» **TASK GOAL**:
Show all lines from the listing below that contain "another".

-.-.-

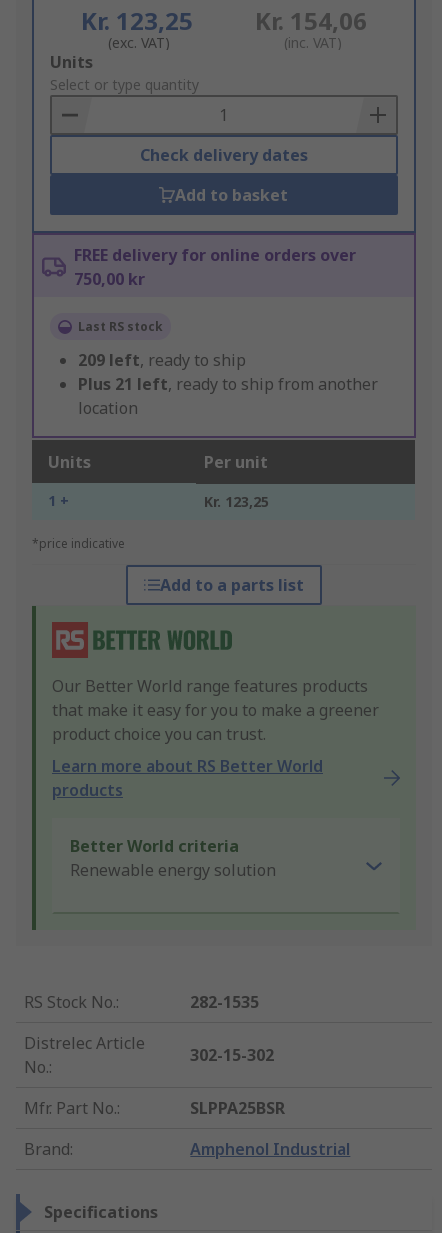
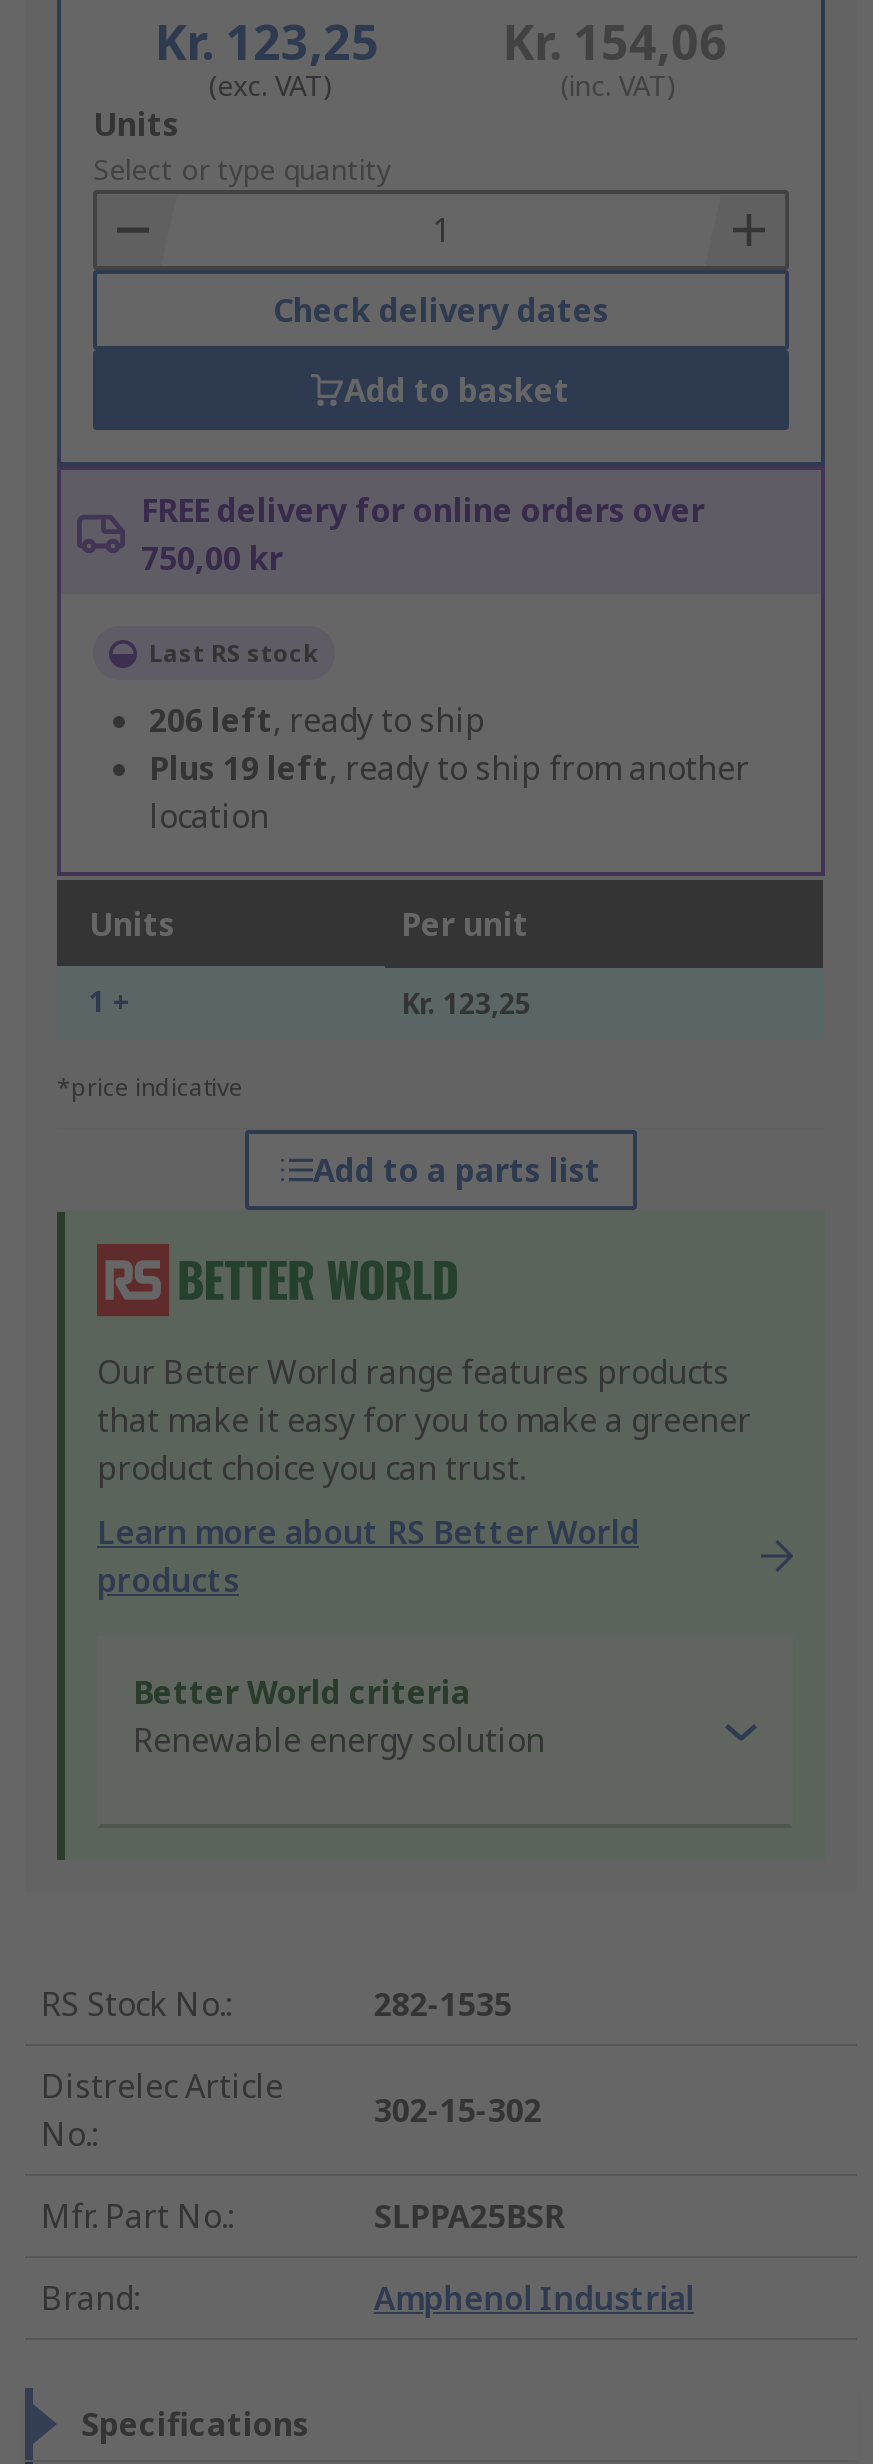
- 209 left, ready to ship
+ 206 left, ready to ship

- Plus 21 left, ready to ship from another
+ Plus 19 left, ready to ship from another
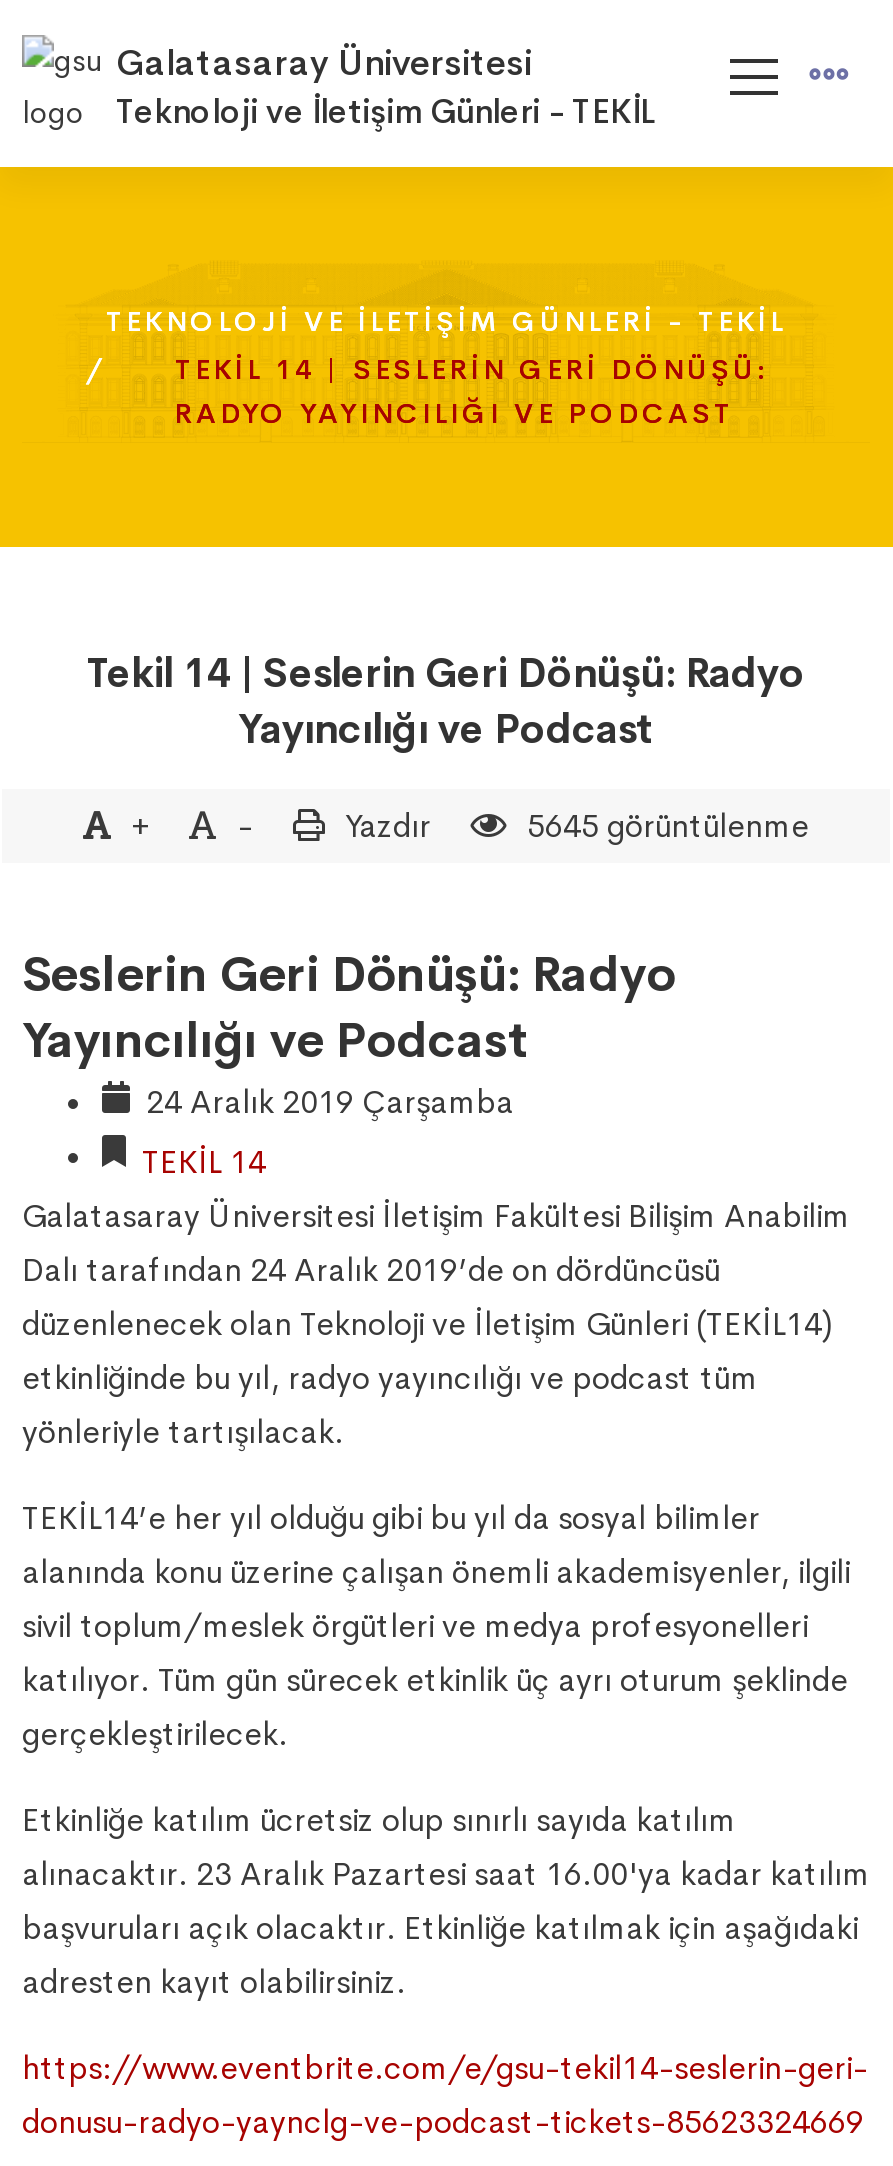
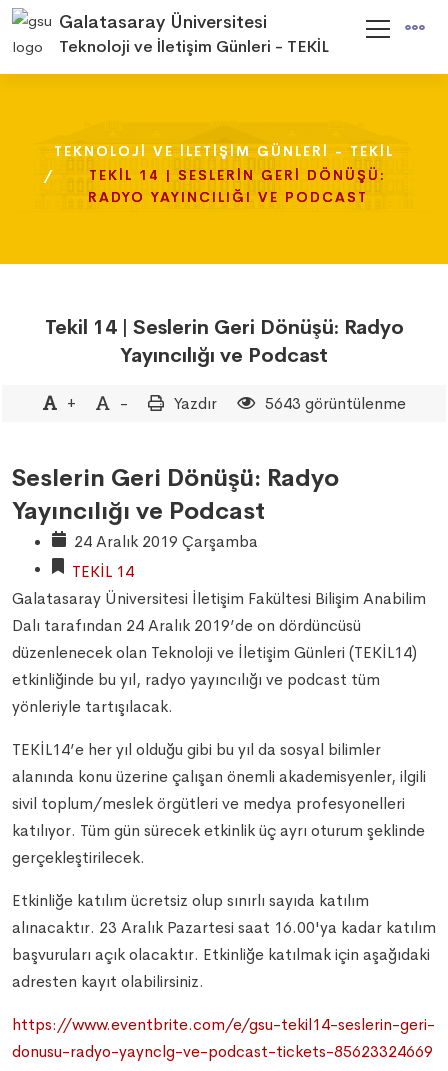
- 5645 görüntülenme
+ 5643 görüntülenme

-.-.-

» **ANSWER FOR THE TASK**:
- Plus 21 left, ready to ship from another
+ Plus 19 left, ready to ship from another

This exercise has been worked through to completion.